### Task
Each line from the one that contains "Manucurist Active Glow" through the last line of the listing below is to be returned exactly as it stands, and nothing else.

### Record extracts
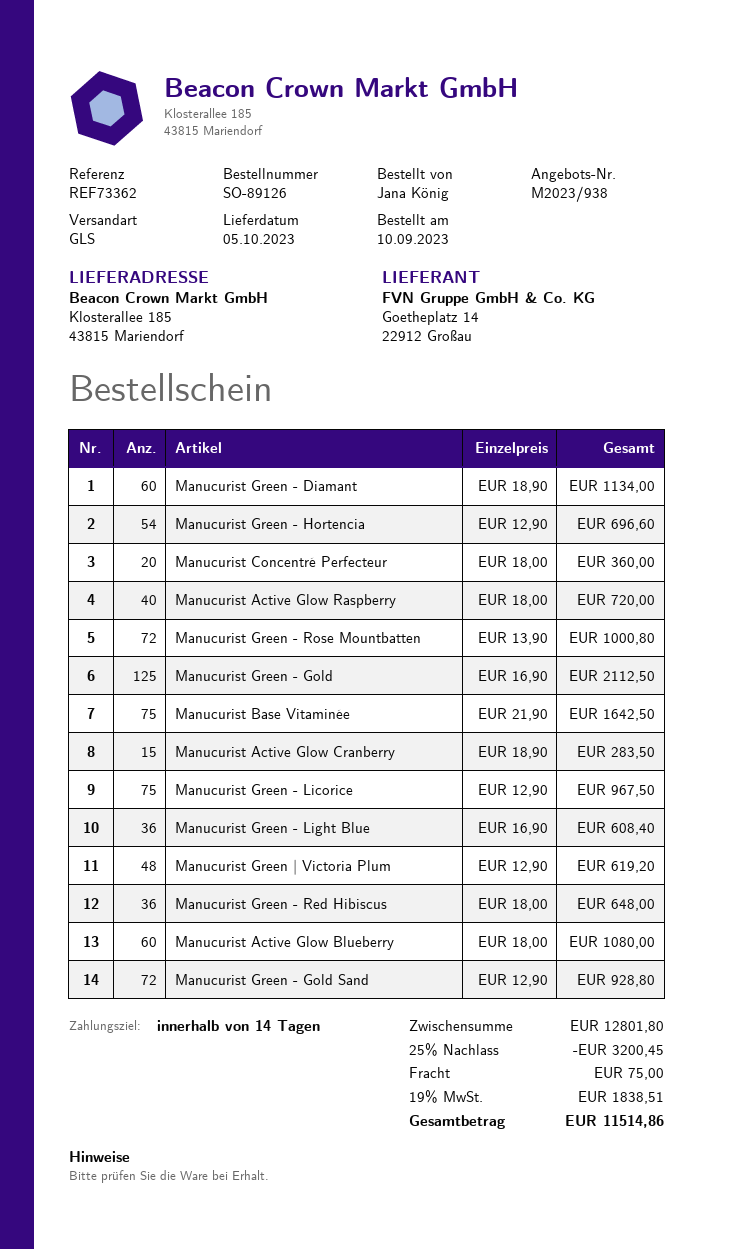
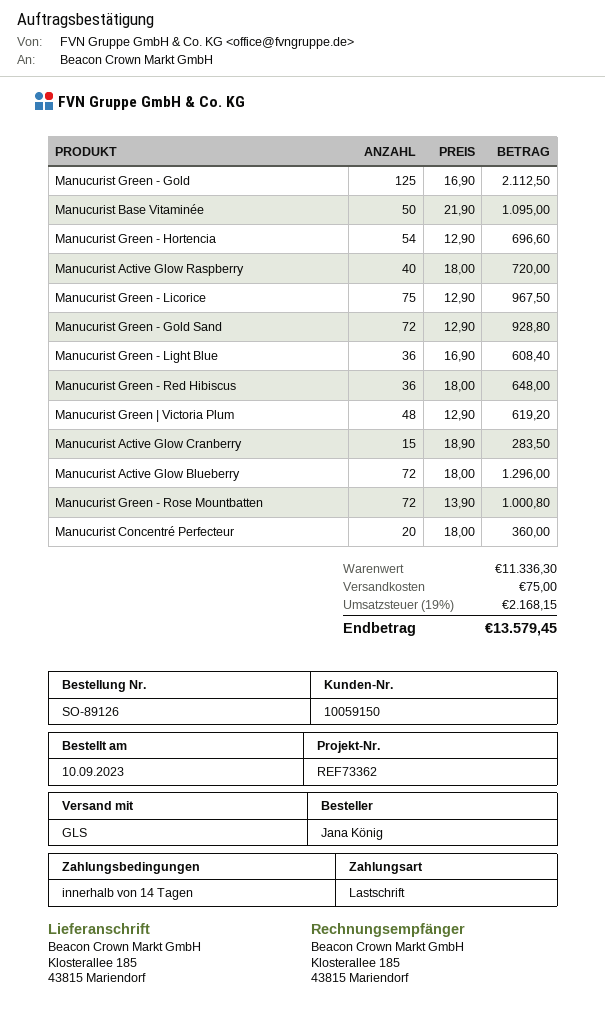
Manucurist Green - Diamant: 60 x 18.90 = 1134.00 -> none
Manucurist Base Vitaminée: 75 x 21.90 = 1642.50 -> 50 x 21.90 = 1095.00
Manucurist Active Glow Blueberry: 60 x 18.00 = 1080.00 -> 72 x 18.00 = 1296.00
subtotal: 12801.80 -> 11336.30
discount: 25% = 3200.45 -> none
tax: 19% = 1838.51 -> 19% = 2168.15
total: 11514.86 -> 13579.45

### Task answer
Manucurist Active Glow Blueberry: 60 x 18.00 = 1080.00 -> 72 x 18.00 = 1296.00
subtotal: 12801.80 -> 11336.30
discount: 25% = 3200.45 -> none
tax: 19% = 1838.51 -> 19% = 2168.15
total: 11514.86 -> 13579.45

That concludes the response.